We were now back in Norfolk, passing the STANTA training area, all warning signs on the fences telling the trainee soldiers that that was where the area ended. I saw no soldiers or tanks. My only thought was of the rare flowers that would be growing there, unseen.

 

And so for the final run into Norwich, familiar countryside now.

 

Under the southern bypass and the main line from London, slowing down where the two lines merged at Trowse before crossing the River Wensum, before the final bend into Norwich Thorpe.

 

At last I could get off the train and stretch my legs.

 

Many others were also getting off to board coaches to take them to Wroxham for a cruise on the Broads, or a ride on the Bure Valley Railway, while the rest would head to Yarmouth for four hours at the seaside.

  

I got off the train and walked through the station, out into the forecourt and over the main road, so I could walk down Riverside Road to the Bishop’s Bridge, then from there into the Cathedral Close.

 

The hustle and bustle of the station and roadworks were soon left behind, as the only noise was from a family messing about in a rowing boat in front of Pulls Ferry and a swan chasing an Egyptian Goose, so the occasional splash of water.

 

I reached the bridge and passed by the first pub, with already many folks sitting out in the beer garden, sipping wines and/or summer beers.

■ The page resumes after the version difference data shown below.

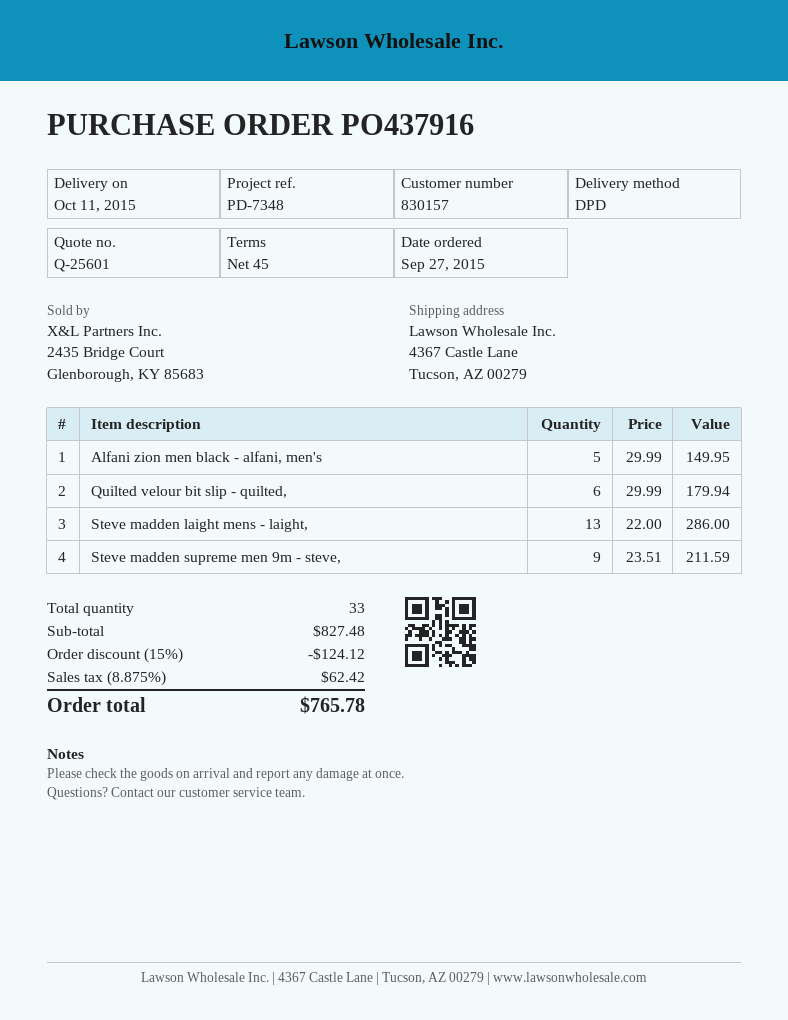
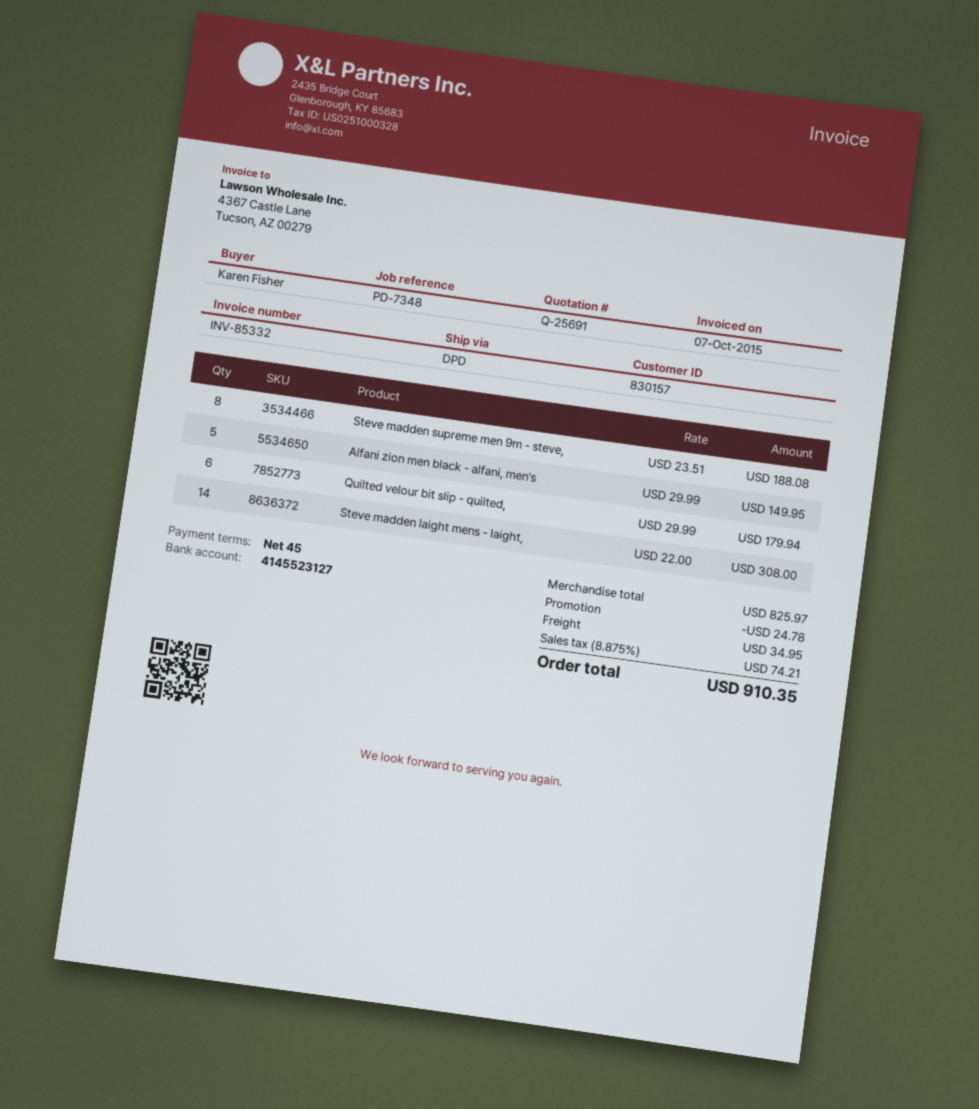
quote number: Q-25601 -> Q-25691
Steve madden laight mens - laight,: 13 x 22.00 = 286.00 -> 14 x 22.00 = 308.00
Steve madden supreme men 9m - steve,: 9 x 23.51 = 211.59 -> 8 x 23.51 = 188.08
subtotal: 827.48 -> 825.97
discount: 124.12 -> 24.78
shipping: none -> 34.95
tax: 8.875% = 62.42 -> 8.875% = 74.21
total: 765.78 -> 910.35

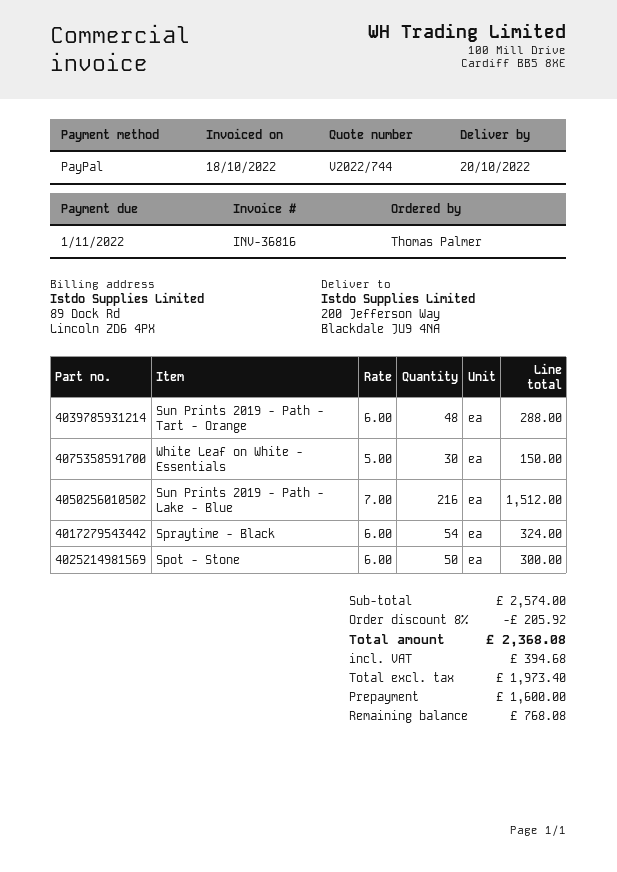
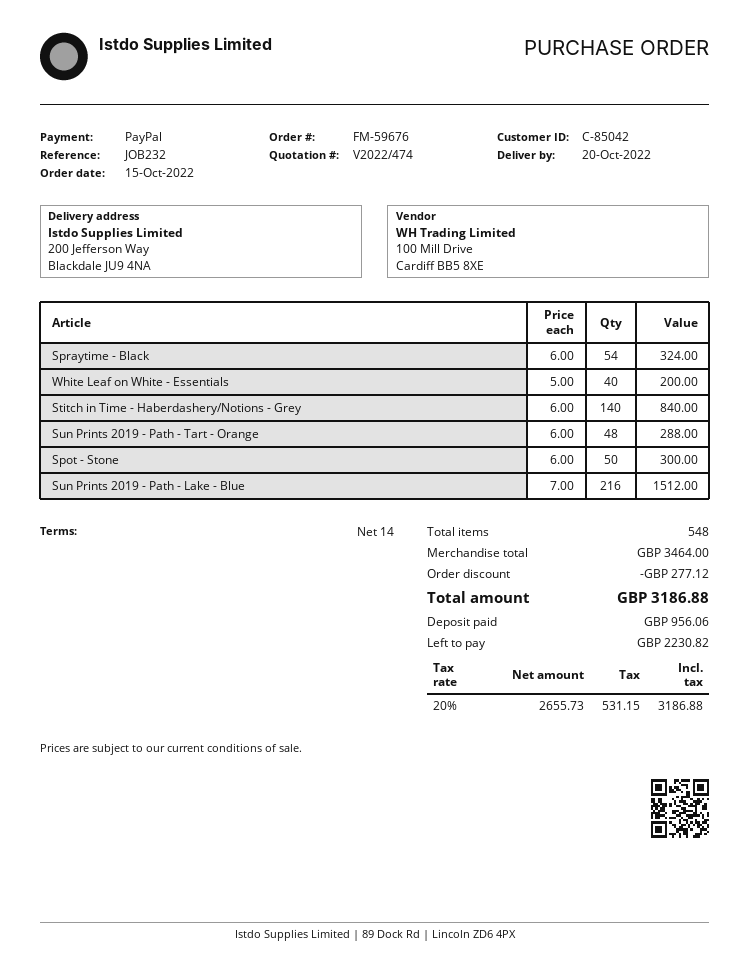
quote number: V2022/744 -> V2022/474
White Leaf on White - Essentials: 30 x 5.00 = 150.00 -> 40 x 5.00 = 200.00
Stitch in Time - Haberdashery/Notions - Grey: none -> 140 x 6.00 = 840.00
subtotal: 2574.00 -> 3464.00
discount: 205.92 -> 277.12
net: 1973.40 -> 2655.73
tax: 394.68 -> 531.15
total: 2368.08 -> 3186.88
deposit: 1600.00 -> 956.06
balance: 768.08 -> 2230.82

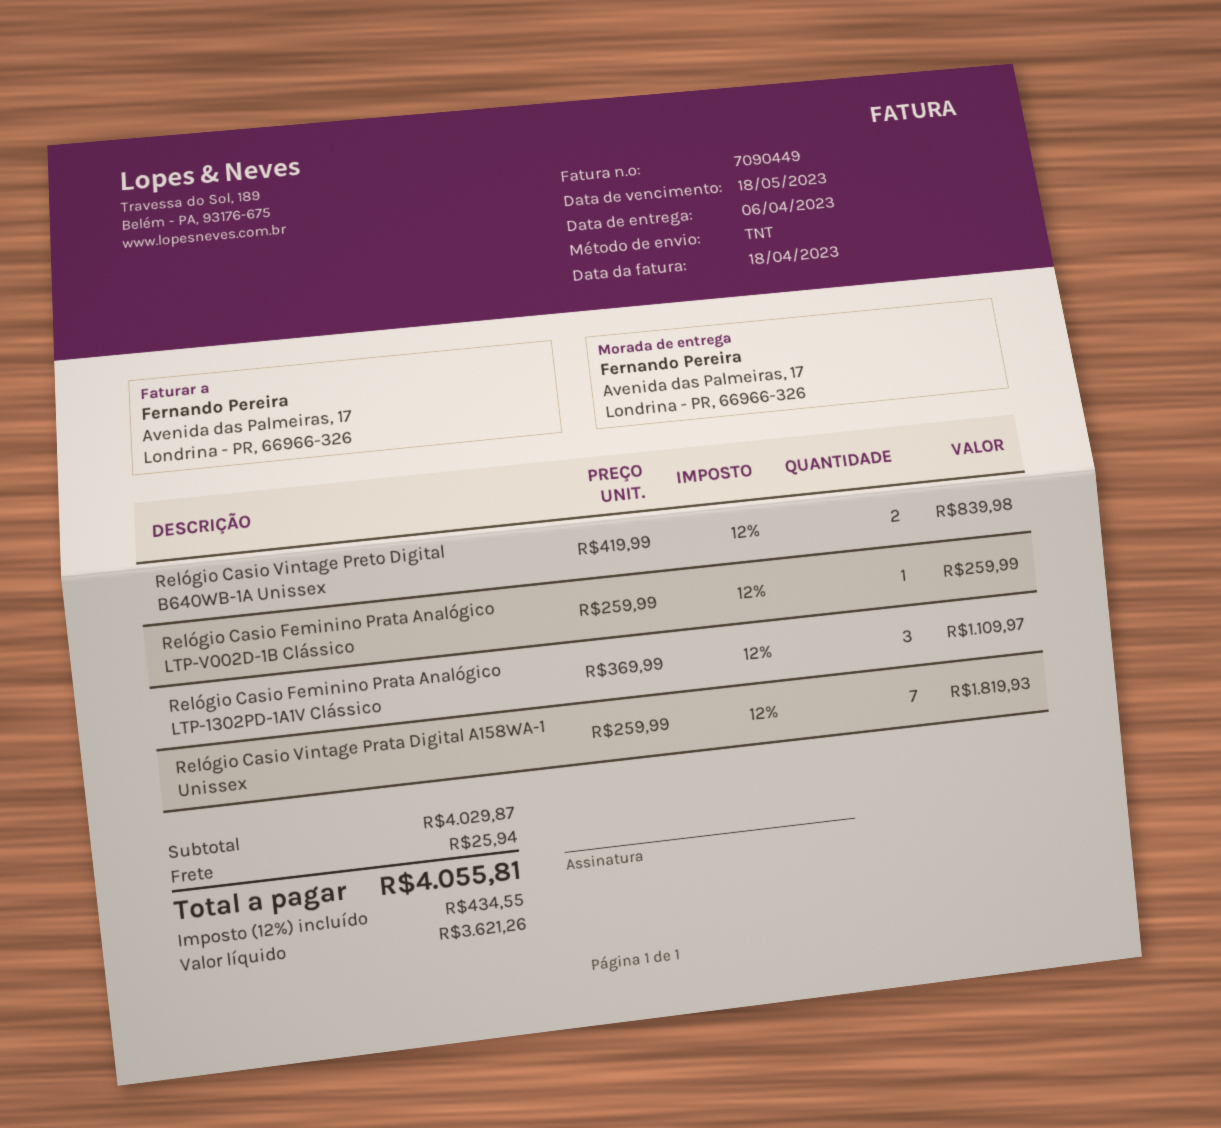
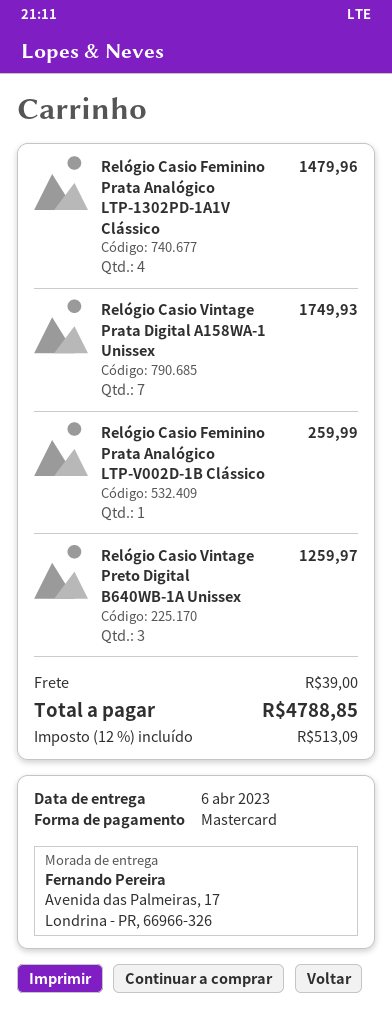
Relógio Casio Vintage Preto Digital B640WB-1A Unissex: 2 for 839.98 -> 3 for 1259.97
Relógio Casio Feminino Prata Analógico LTP-1302PD-1A1V Clássico: 3 for 1109.97 -> 4 for 1479.96
Relógio Casio Vintage Prata Digital A158WA-1 Unissex: 7 for 1819.93 -> 7 for 1749.93
shipping: 25.94 -> 39.00
tax: 12% = 434.55 -> 12% = 513.09
total: 4055.81 -> 4788.85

I was already hot and would loved to have joined them, but I was on a mission.

 

In the meantime, Jools had texted me and said if I fancied getting a regular service back home, then I should. And a seed grew in my brain. Because, on the way back, departing at just gone five, the tour had to have a 50 minute layover in a goods siding at Peterborough, and would not get back to Kings Cross until half nine, and then I had to get back to Dover.

 

I could go to the cathedral the church, walk back to the station. Or get a taxi, and get a train back to London at four and still be home by eight.

 

Yes.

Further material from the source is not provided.